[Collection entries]

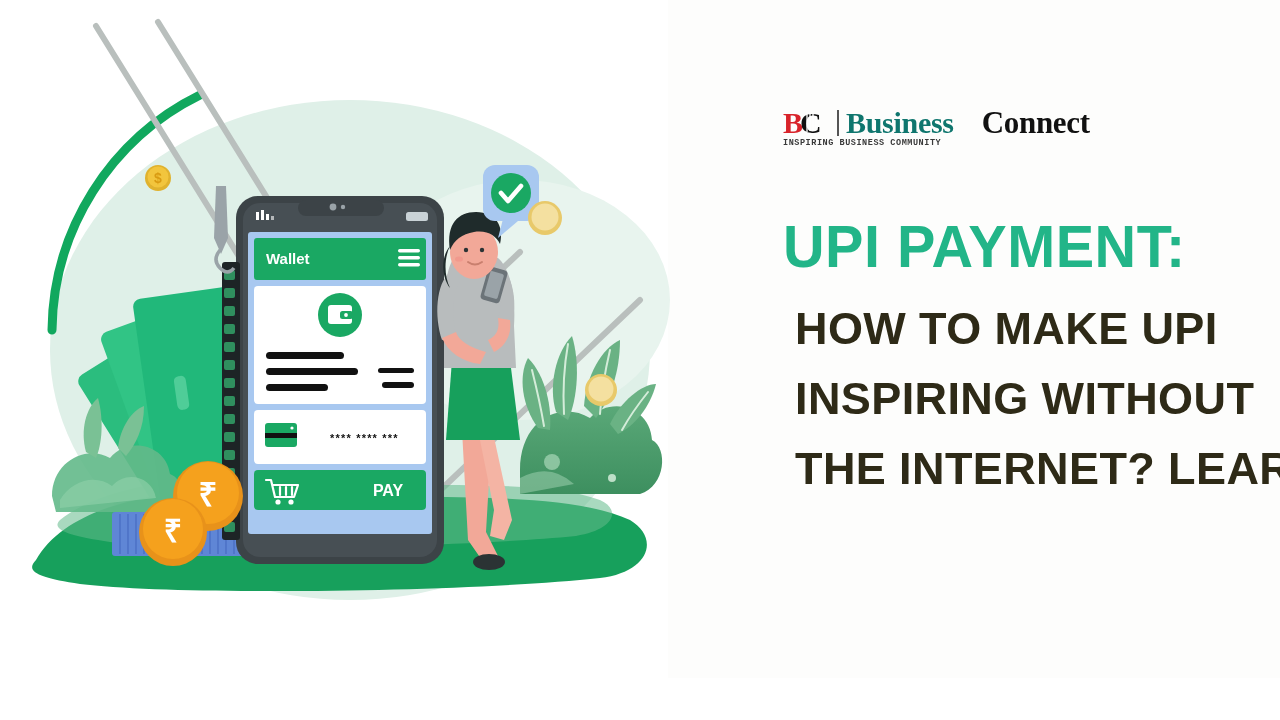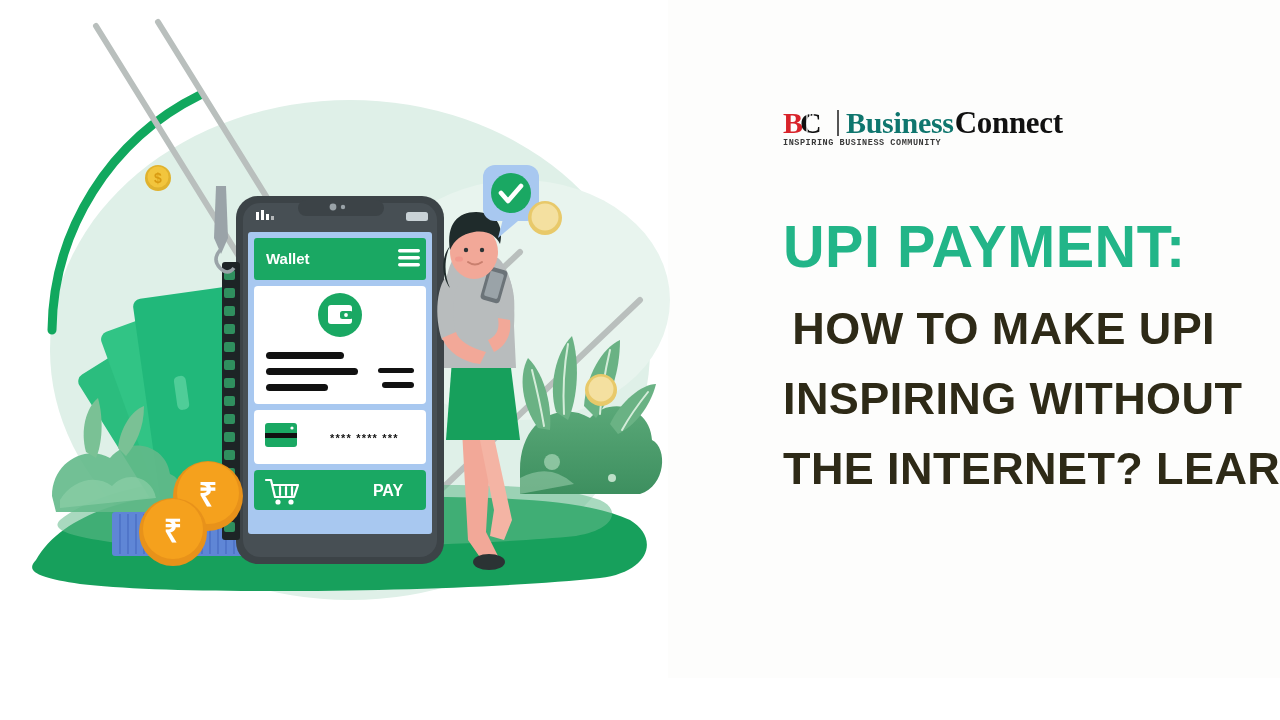"Connect" .logo-connect { margin-left: 1px -> 28px }
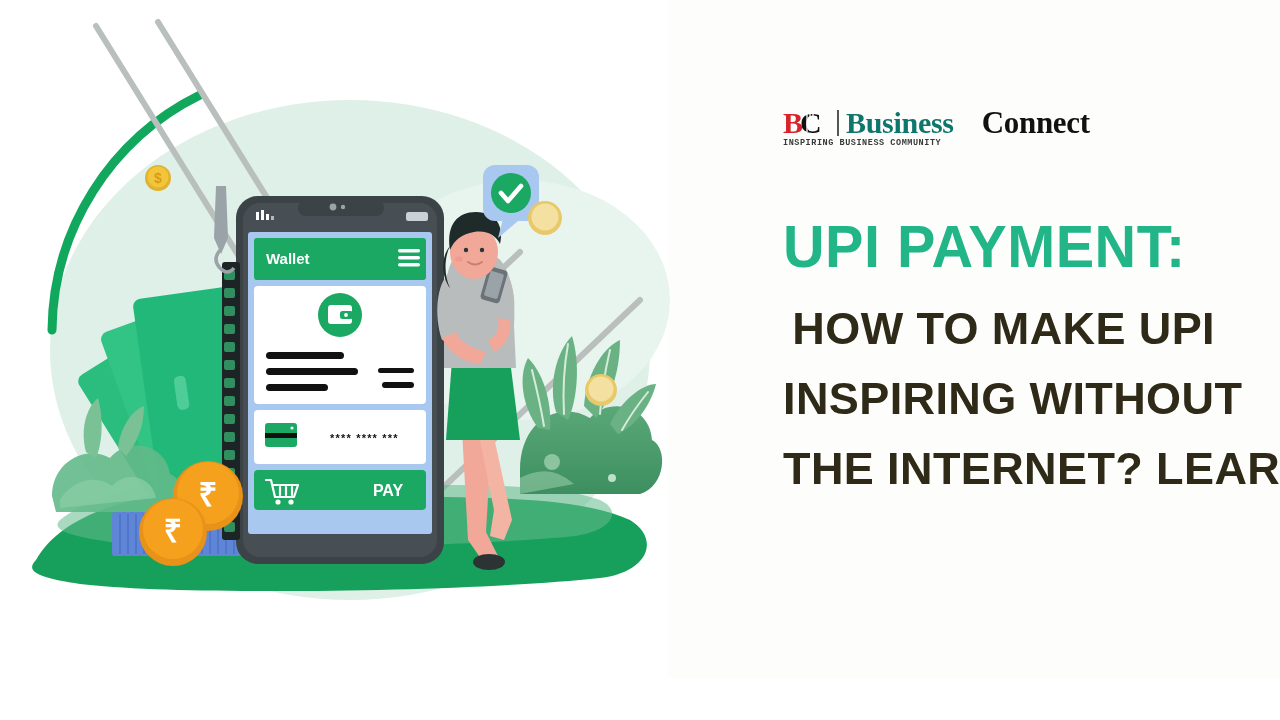"HOW TO MAKE UPI" .headline-sub { margin: 0 -> 12px }
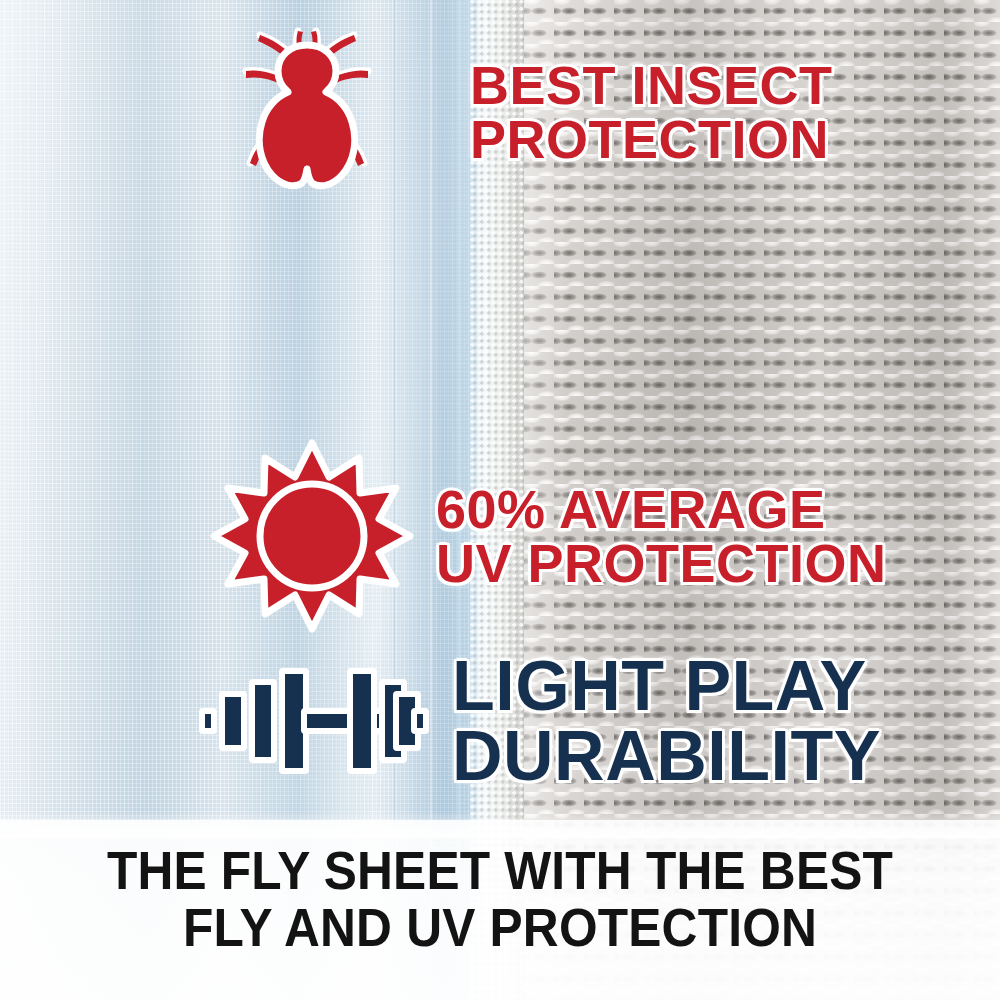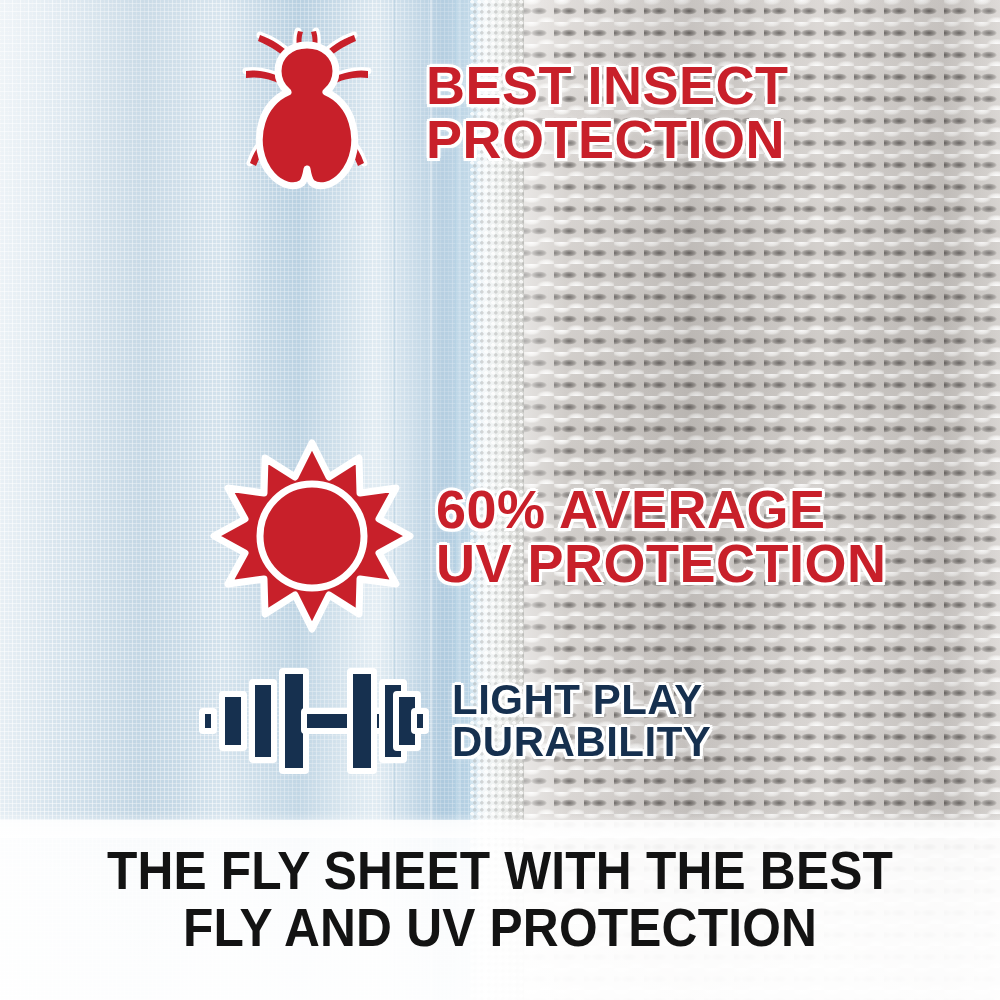"BEST INSECT" #feat-insect { gap: none -> 44px }
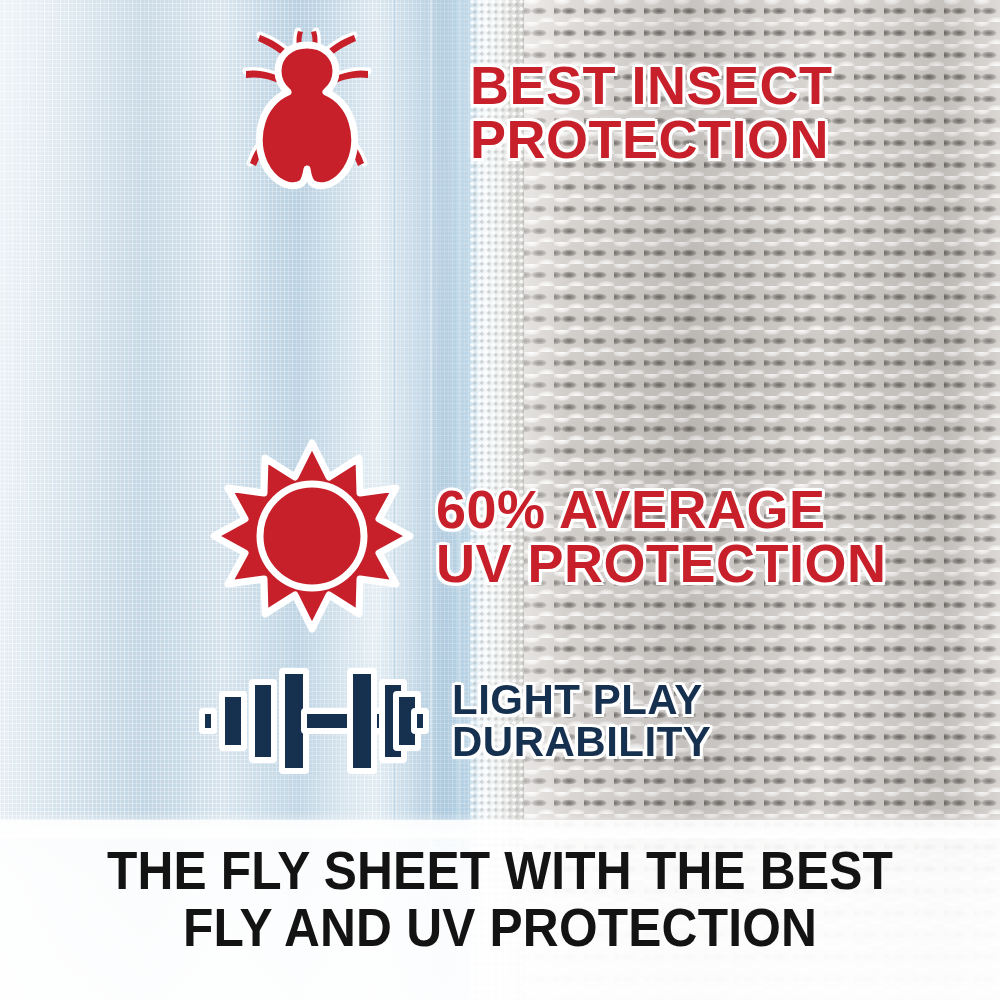"LIGHT PLAY" #feat-durability .f-text { font-size: 42px -> 70px }
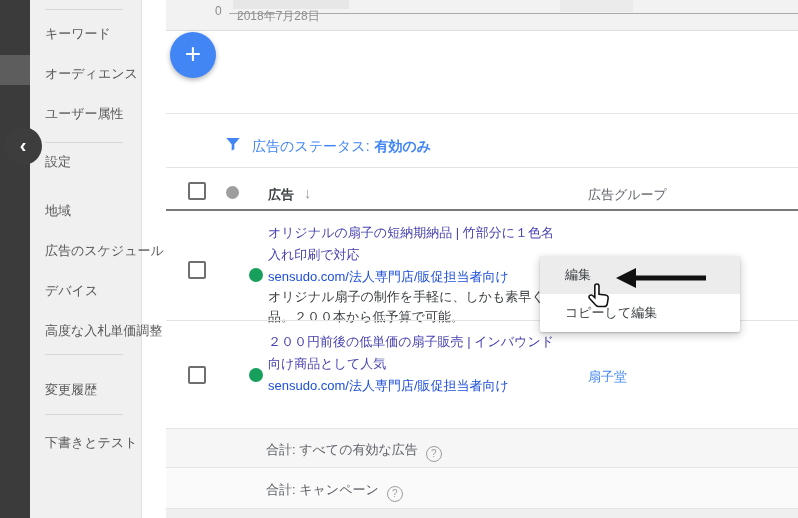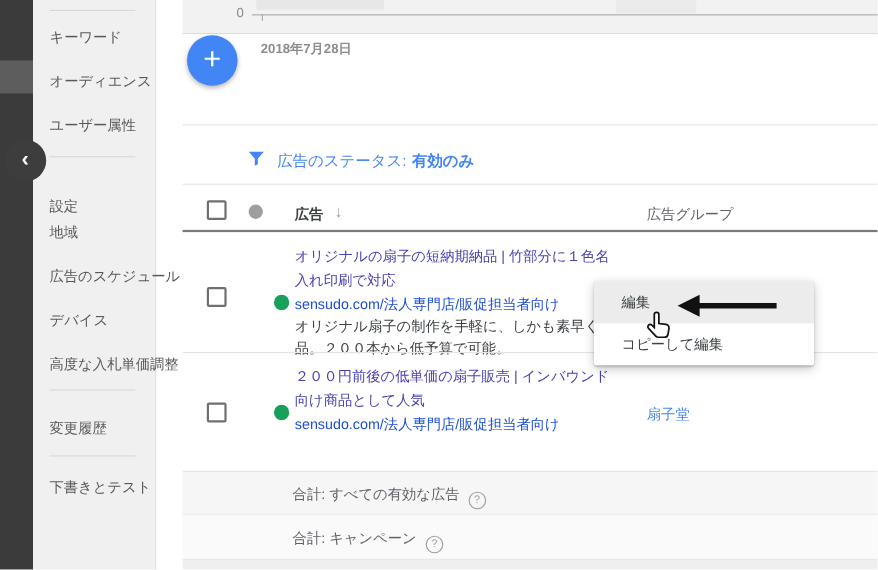"2018年7月28日" .axis-date { font-weight: bold -> none; top: 36px -> 8px }
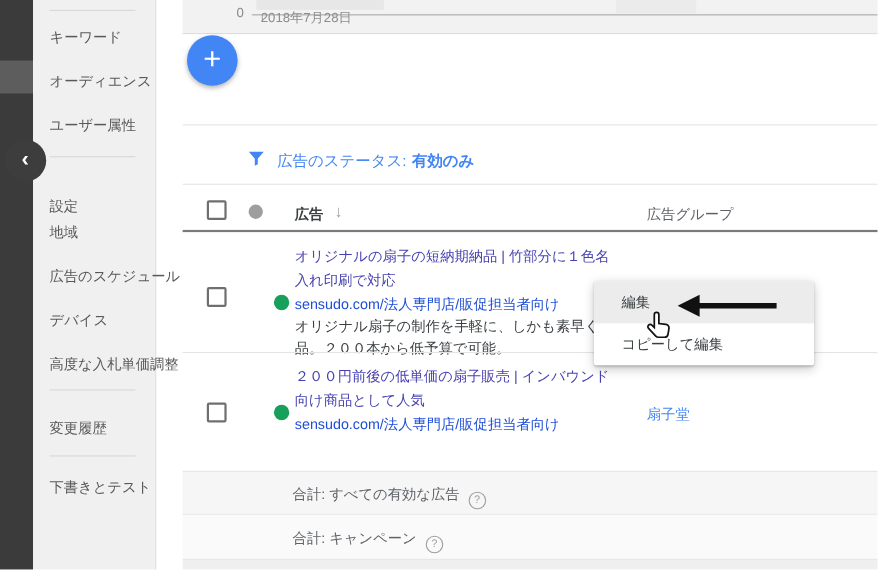"設定" div.side-item { top: 179px -> 153px }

» REQUIREMENT
Could you write out the records again exactly, without any of their pictures?

» ANSWER FOR THE TASK
"Connect" .logo-connect { margin-left: 1px -> 28px }
"HOW TO MAKE UPI" .headline-sub { margin: 0 -> 12px }
"BEST INSECT" #feat-insect { gap: none -> 44px }
"LIGHT PLAY" #feat-durability .f-text { font-size: 42px -> 70px }
"2018年7月28日" .axis-date { font-weight: bold -> none; top: 36px -> 8px }
"設定" div.side-item { top: 179px -> 153px }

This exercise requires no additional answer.